San Juan de la Cruz

Esta casa la inició san Juan de la Cruz en los tres últimos años de su vida. Murió fuera de ella, en Úbeda, en la noche del 14 de diciembre de 1591. Pero año y medio más tarde fue devuelto a este lugar, donde actualmente reposa su cuerpo y acoge a numerosos peregrinos.

De san Juan de la Cruz nos separan más de cuatro siglos ¿Tiene algo que decir a nuestro tiempo este creyente, reformador del Carmelo con santa Teresa, místico, poeta, teólogo y doctor de la Iglesia? ¿En qué sentido es actual para nosotros?

Ha sido en los últimos años, a partir de la segunda mitad del siglo XX, cuando san Juan de la Cruz ha sido más estudiado y mejor comprendido por artistas, críticos literarios, filósofos, teólogos y pensadores, con una producción bibliográfica más abundante y más rica que la de los tres siglos precedentes. Sus estudios han puesto de relieve la riqueza extraordinaria de su figura, el valor de su obra poética –apenas mil versos que le han situado en la cumbre de la lírica española–, la profundidad de su experiencia mística y la originalidad de su teología.

La actualidad de san Juan de la Cruz radica en ser el poeta y el místico de la Noche. Lo es, sin duda, por haber vivido situaciones de extrema dureza. Lo es, además, por la belleza concentrada que irradia su poema En una noche oscura, al que le dedicó los dos comentarios inacabados de la Subida del Monte Carmelo y de la Noche Oscura; y por haber descrito en esos comentarios la presencia de la noche, en su gran variedad de formas y de grados –noche del sentido y del espíritu, noche activa y pasiva–, más que como una etapa del camino espiritual, como un elemento estructural del mismo, derivado de la naturaleza propia de Dios, Misterio insondable para el hombre, y de la condición esencialmente oscura de la fe, único medio para la unión con Él. Pero sin olvidar que él nos habla de una noche «amable más que la alborada», cuya oscuridad no es por falta, sino por exceso de luz, que ilumina «más cierto que la luz del mediodía», y que por eso mismo está destinada a concluir en llama.
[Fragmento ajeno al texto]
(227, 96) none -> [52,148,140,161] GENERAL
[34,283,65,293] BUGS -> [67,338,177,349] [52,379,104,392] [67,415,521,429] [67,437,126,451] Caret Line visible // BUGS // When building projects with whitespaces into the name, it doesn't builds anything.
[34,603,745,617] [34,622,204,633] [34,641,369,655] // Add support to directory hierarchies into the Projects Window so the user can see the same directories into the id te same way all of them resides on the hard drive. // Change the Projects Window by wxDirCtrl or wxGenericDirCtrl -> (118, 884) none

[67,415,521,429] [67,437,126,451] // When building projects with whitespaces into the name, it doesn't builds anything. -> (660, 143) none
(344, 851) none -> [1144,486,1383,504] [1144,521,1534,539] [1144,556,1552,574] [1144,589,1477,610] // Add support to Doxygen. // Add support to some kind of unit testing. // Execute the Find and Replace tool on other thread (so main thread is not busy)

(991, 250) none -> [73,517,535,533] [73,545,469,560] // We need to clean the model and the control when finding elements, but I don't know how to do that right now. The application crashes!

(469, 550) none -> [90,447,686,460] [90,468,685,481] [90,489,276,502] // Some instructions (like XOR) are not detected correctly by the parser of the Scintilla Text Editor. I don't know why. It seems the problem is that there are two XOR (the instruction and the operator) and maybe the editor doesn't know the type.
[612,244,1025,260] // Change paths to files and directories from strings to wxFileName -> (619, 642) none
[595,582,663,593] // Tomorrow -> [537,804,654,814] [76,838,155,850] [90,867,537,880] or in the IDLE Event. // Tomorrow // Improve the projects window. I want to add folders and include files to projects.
Para comprender la naturaleza de la experiencia sugerida por esos símbolos densísimos, sólo disponemos de una clave que acompaña todo su desarrollo: la del amor. Los tres poemas en los que Juan de la Cruz ha cantado el proceso de la contemplación (Cántico-Noche-Llama) son tres admirables poemas de amor. Como el mar sólo sabe a sal, todo en estos poemas sabe a amor. En la interpretación mística de Dios, del hombre y de la relación que los une, el centro lo ocupa el amor. La contemplación, en este horizonte, no puede ser más que contemplación amorosa. Y de la felicidad que se sigue de consentir plenamente al amor de Dios, dan idea expresiones como ésta: «Los limpios de corazón son llamados por nuestro Salvador bienaventurados, lo cual es tanto como decir enamorados, pues que la bienaventuranza no se da por menos que amor».

La obra del místico carmelita contiene otros mensajes que la muestran actual, e incluso providencial, para los hombres de nuestro tiempo. Puede proporcionarnos recursos impagables para la promoción del más auténtico humanismo. El más importante, sin duda, es su concepción del hombre como un ser habitado en su interior por la presencia del Misterio, como «deseo abisal» o fuente de la que está constantemente surgiendo, con una conciencia y un corazón «que no se llenan con menos de infinito», y que por eso necesita ir –salir, volar, como dice en los poemas– más allá de sí mismo para llegar a ser a la medida sin medida de Dios, a la que Dios mismo le ha destinado. Se dice que hoy nuestro mundo está sin noticias de Dios. Pocos guías tan seguros como Juan de la Cruz y su espléndida obra para abrir los oídos a las muchas noticias de Dios de que está llena la naturaleza –«Mi amado las montañas, los valles solitarios, nemorosos…»– cuando la miramos con ojos suficientemente ahondados. Maestro en muchas cosas, lo es también para todos los que buscan a Dios y aspiran a la unión con él. Toda su obra está orientada a ese «fin de amor para el que fuimos creados», a descubrir «los ojos deseados que tengo en mis entrañas dibujados», la presencia de Dios que nos mira a nosotros y nos mueve permanentemente a buscarlo.